(EXERCISE DATA)

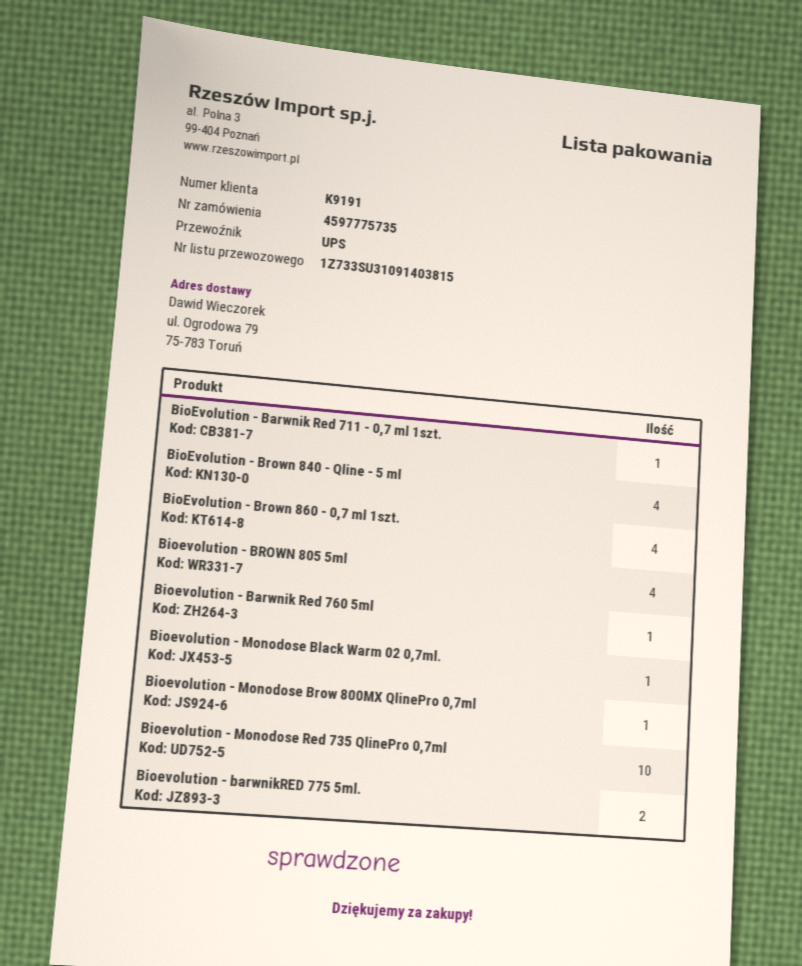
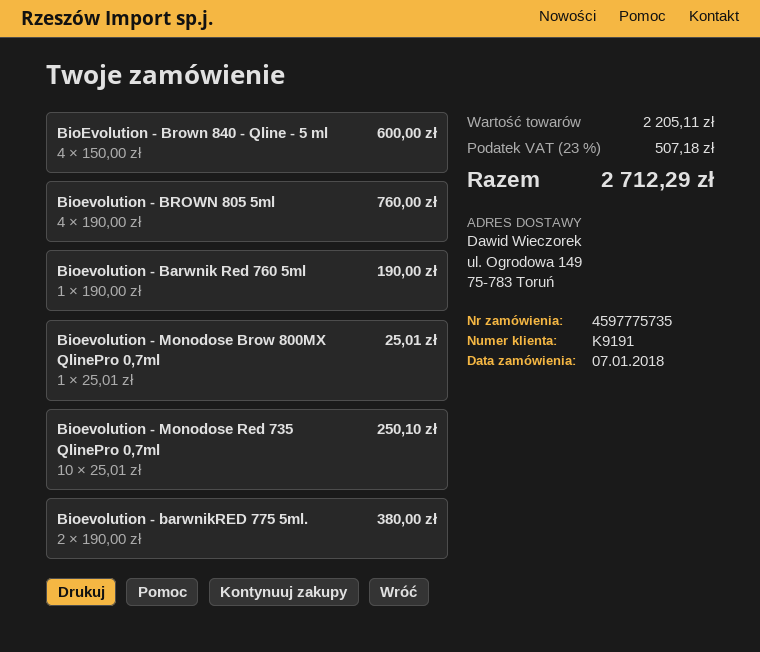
ship to: ul. Ogrodowa 79, 75-783 Toruń -> ul. Ogrodowa 149, 75-783 Toruń
BioEvolution - Barwnik Red 711 - 0,7 ml 1szt.: 1 -> none
BioEvolution - Brown 860 - 0,7 ml 1szt.: 4 -> none
Bioevolution - Monodose Black Warm 02 0,7ml.: 1 -> none

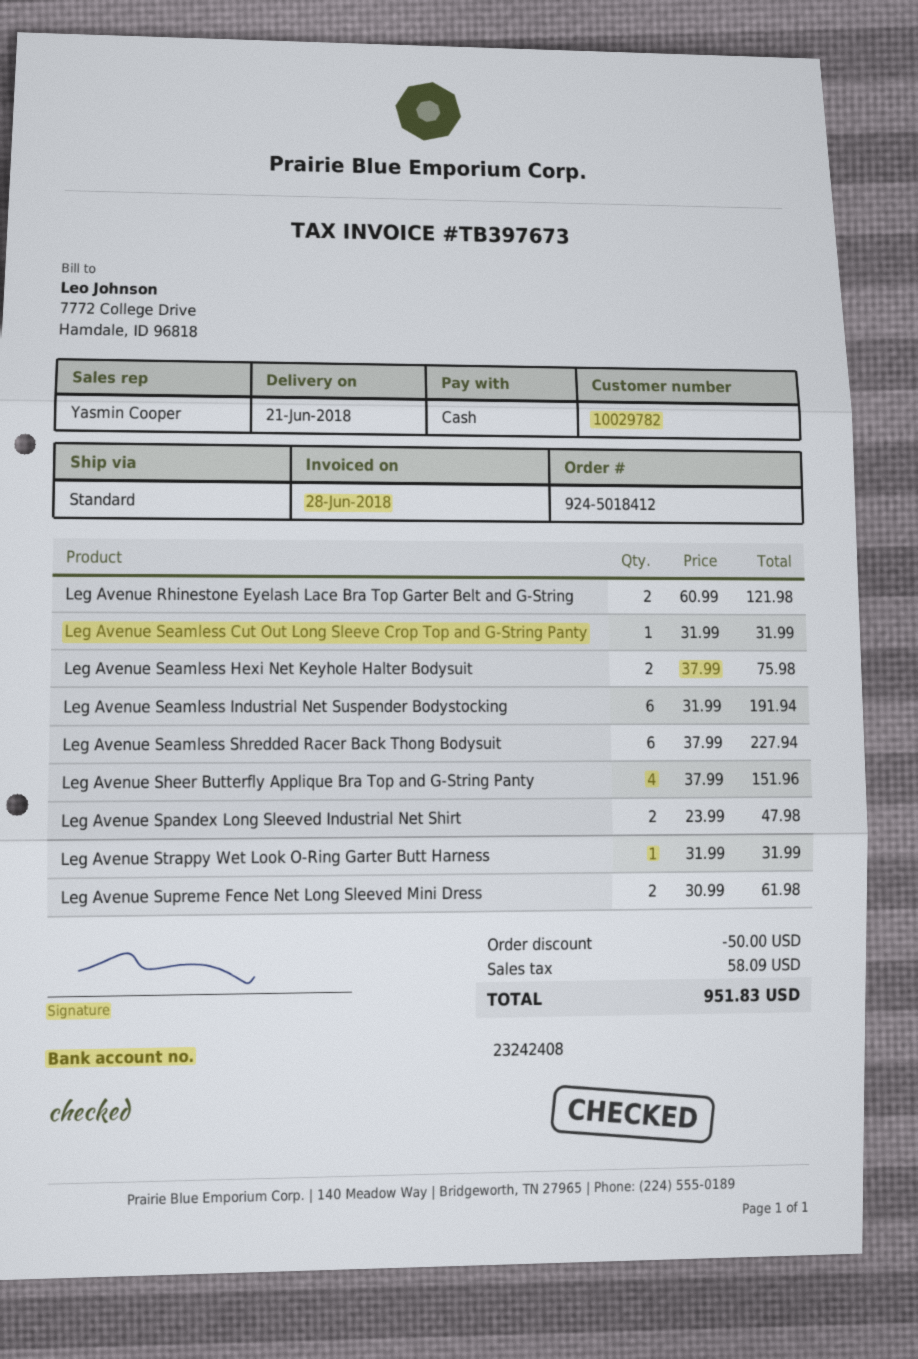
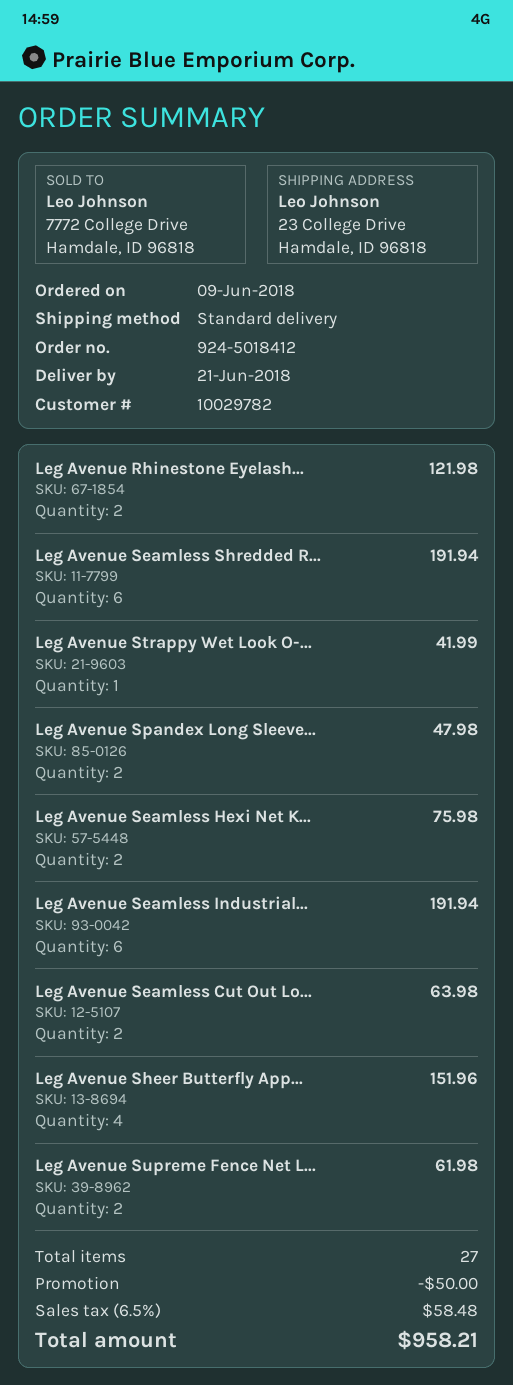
Leg Avenue Seamless Cut Out Long Sleeve Crop Top and G-String Panty: 1 for 31.99 -> 2 for 63.98
Leg Avenue Seamless Shredded Racer Back Thong Bodysuit: 6 for 227.94 -> 6 for 191.94
Leg Avenue Strappy Wet Look O-Ring Garter Butt Harness: 1 for 31.99 -> 1 for 41.99
tax: 58.09 -> 58.48
total: 951.83 -> 958.21

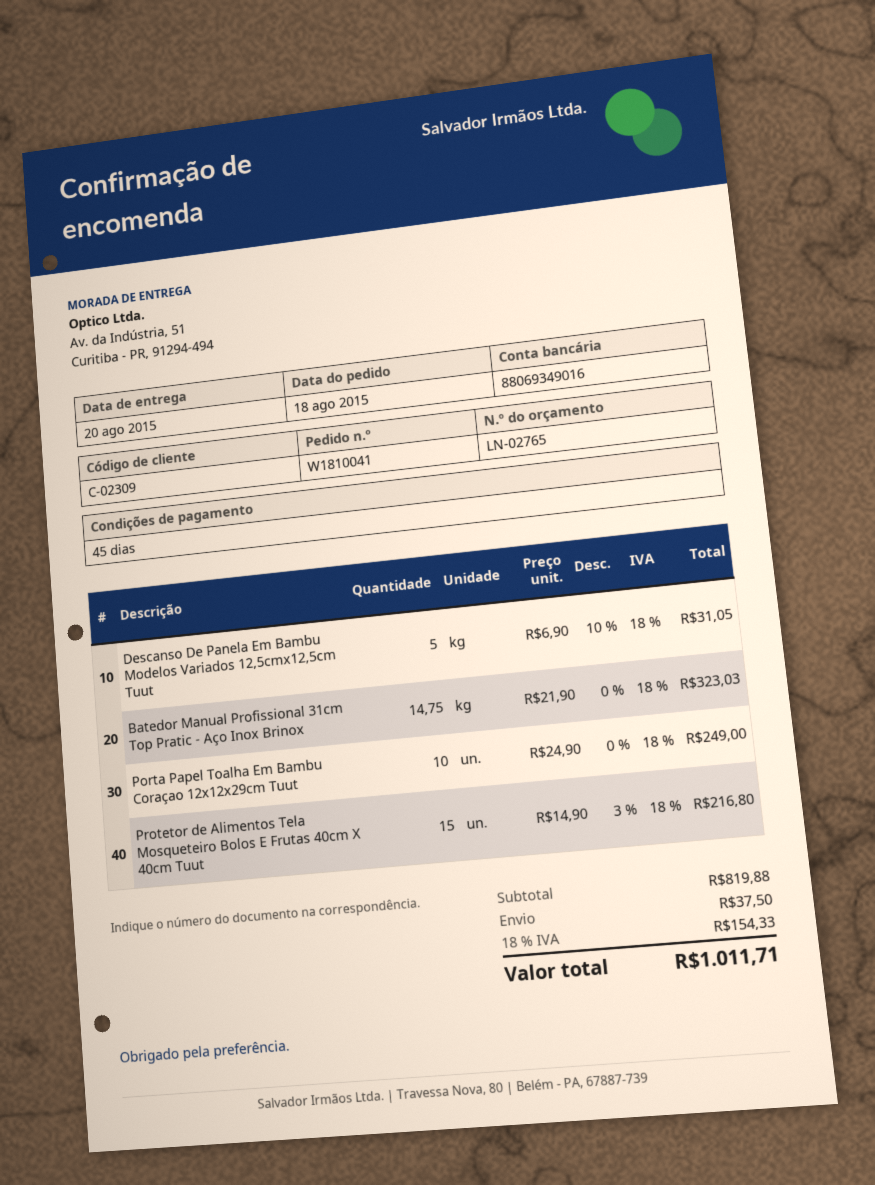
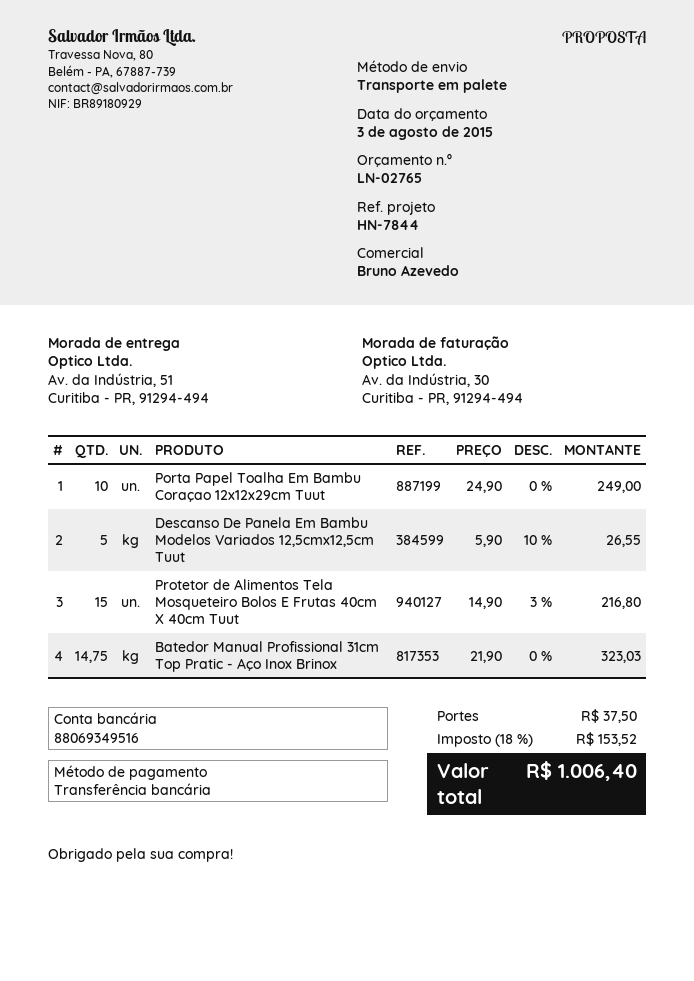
bank account: 88069349016 -> 88069349516
Descanso De Panela Em Bambu Modelos Variados 12,5cmx12,5cm Tuut: 5 x 6.90 - 10% = 31.05 -> 5 x 5.90 - 10% = 26.55
tax: 18% = 154.33 -> 18% = 153.52
total: 1011.71 -> 1006.40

(End EXERCISE DATA)

TO DO> Please output the data above exactly as given, omitting every picture.

ANSWER BELOW>
ship to: ul. Ogrodowa 79, 75-783 Toruń -> ul. Ogrodowa 149, 75-783 Toruń
BioEvolution - Barwnik Red 711 - 0,7 ml 1szt.: 1 -> none
BioEvolution - Brown 860 - 0,7 ml 1szt.: 4 -> none
Bioevolution - Monodose Black Warm 02 0,7ml.: 1 -> none

Leg Avenue Seamless Cut Out Long Sleeve Crop Top and G-String Panty: 1 for 31.99 -> 2 for 63.98
Leg Avenue Seamless Shredded Racer Back Thong Bodysuit: 6 for 227.94 -> 6 for 191.94
Leg Avenue Strappy Wet Look O-Ring Garter Butt Harness: 1 for 31.99 -> 1 for 41.99
tax: 58.09 -> 58.48
total: 951.83 -> 958.21

bank account: 88069349016 -> 88069349516
Descanso De Panela Em Bambu Modelos Variados 12,5cmx12,5cm Tuut: 5 x 6.90 - 10% = 31.05 -> 5 x 5.90 - 10% = 26.55
tax: 18% = 154.33 -> 18% = 153.52
total: 1011.71 -> 1006.40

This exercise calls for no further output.